The DIAMOND results were converted to a tsv format (--outfmt 6) and the accession numbers and the matching titles/descriptions and taxonomy information with retrieved with rentrez and taxonomizr

dmnd_headers <- c("qseqid", "sseqid", "pident", "length", "mismatch", "gapopen", 
                   "qstart", "qend", "sstart", "send", "evalue", "bitscore",
                   "stitle", 'staxids', 'sscinames', 'sphylums')
diamond_res <- read_tsv("data/Galaxy_Flye_assembly.nr_tax.outfmt6.txt", 
                        col_names = dmnd_headers) 
best_diamond_res <- diamond_res %>% group_by(qseqid) %>% arrange(desc(bitscore)) %>% 
  slice(1) %>% write_csv("results/Galaxy_Flye_assembly.diamond_nr.best_hits.csv")

# taxonomizr::prepareDatabase(sqlFile = "data/NCBI_accession2taxa.sql", getAccessions = TRUE)
diamond_tax_results <- accessionToTaxa(diamond_res$stitle[1], "data/NCBI_accession2taxa.sql")
Taxonomic classification and assembly summary with Blobtoolkit

An alternative approach is to use ‘SprayNPray’, as detailed in (Garber et al. 2022) or BlobToolKit (BlobTools2) (Challis et al. 2020)

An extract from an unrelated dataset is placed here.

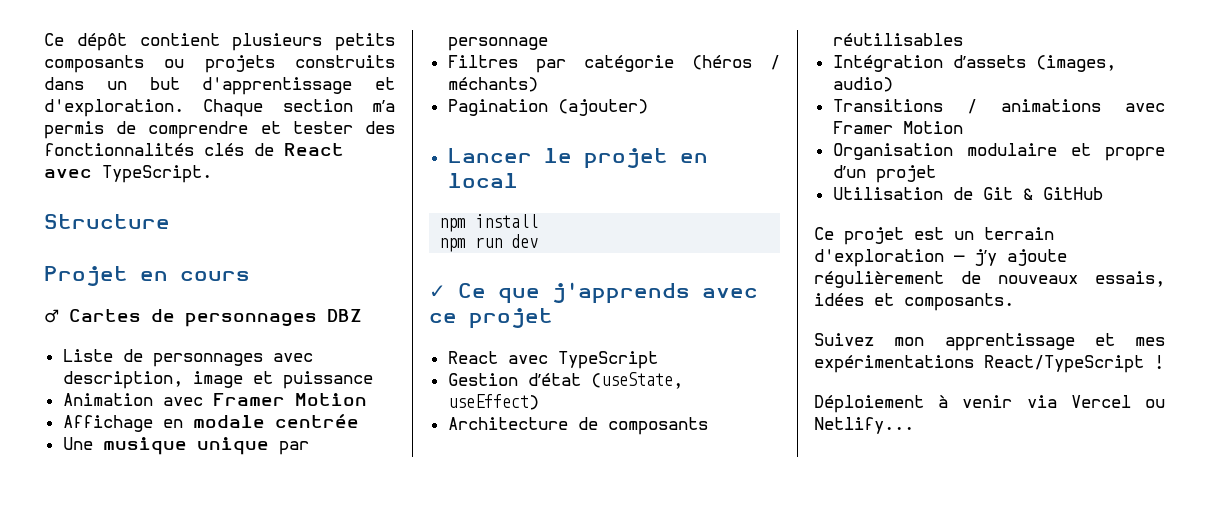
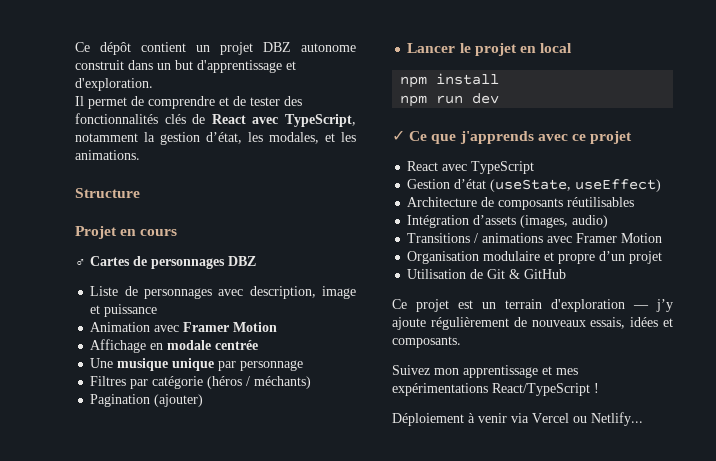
- Ce dépôt contient plusieurs petits composants ou projets construits dans un but d'apprentissage et d'exploration. Chaque section m’a permis de comprendre et tester des fonctionnalités clés de React avec TypeScript.
+ Ce dépôt contient un projet DBZ autonome construit dans un but d'apprentissage et d'exploration.
+ Il permet de comprendre et de tester des fonctionnalités clés de React avec TypeScript, notamment la gestion d’état, les modales, et les animations.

  1. Create a Blobtoolkit dataset (link)
  2. Add BLAST and Diamond results (link)
  3. Add coverage information (link)
  4. Add BUSCO results (link)
  5. Visualise the results (link)
# install blobtoolkit
CONDA_NAME=blobtk
mamba create -n $CONDA_NAME firefox geckodriver
conda activate $CONDA_NAME
pip install "blobtoolkit[full]"

# download taxonomy databases
TX_DB_DIR="/project/aerc/ncbi/new_taxdump"
mkdir -p $TX_DB_DIR
cd $TX_DB_DIR
curl -L https://ftp.ncbi.nih.gov/pub/taxonomy/new_taxdump/new_taxdump.tar.gz | tar xzf -

# setup working directory
WORK_DIR=$HOME/scratch/McDougall/Niki_QX_genome/Nanopore_sequencing
cd $WORK_DIR
QUERY="Galaxy_Flye_assembly"


# create dataset
echo "assembly:
  accession: GCA_001028725.1
  alias: S_venezuelensis_HH1
  bioproject: PRJEB530
  biosample: AMD00012916
  record_type: contig
taxon:
  name: Martylia sydneyi" > $QUERY.yaml

echo "source ~/.bashrc; cd $PWD; conda activate $CONDA_NAME; set -Eeo pipefail; blobtools create --fasta $QUERY.fasta --taxid 98371 --taxdump $TX_DB_DIR $QUERY" | qsub -l select=1:ncpus=8:mem=32gb,walltime=10:00:00 -N  # --meta $QUERY.yaml \

# add diamond and BLAST hits
echo "source ~/.bashrc; cd $PWD; conda activate $CONDA_NAME; set -Eeo pipefail; blobtools add --bitscore 100 --hits $QUERY.nt_tax.outfmt6 --hits $QUERY.nr_tax.outfmt6.txt --taxrule bestsumorder --taxdump $TX_DB_DIR --hits-cols 1=qseqid,14=staxids,12=bitscore,2=sseqid,7=qstart,8=qend,11=evalue $QUERY" | qsub -l select=1:ncpus=8:mem=32gb,walltime=10:00:00 -N add_blob_hits 
    
# open an interactive viewer
qsub -I -X -l select=1:ncpus=8:mem=32gb,walltime=10:00:00 -N view_blobtk 
conda activate blobtk
blobtools view --interactive $QUERY
blobtools host
Taxonomic classification with MMseq2

stLFR Assembly

DNA sample from QX-infected oyster (NN_781) was sent to Murdoch University (Rajeev Varshney’s team) for MGI single tube long fragment read (stLFR) sequencing (Wang et al. 2019). See this paper for a comparison of sequencing and assembly strategies, including Nanopore and stLFR (Zhang et al. 2021). The analysis was performed on QCIF Bunya HPC (see the documentation). The raw stLFR reads need to be deconvulated based on the barcodes found in the reverse (R2) reads (a whitelist containing these barcodes can be found in the stLFR_barcode_split repository or downloaded from LRTK databases). Several pipelines have been developed to process such reads, as detailed below.

Assembly with Supernova

The stLFR2Supernova (or stLFRdenovo) pipeline processes the raw reads, converts them to the 10X Genomics format and then uses the Supernova (Visendi 2022) to assemble the genome.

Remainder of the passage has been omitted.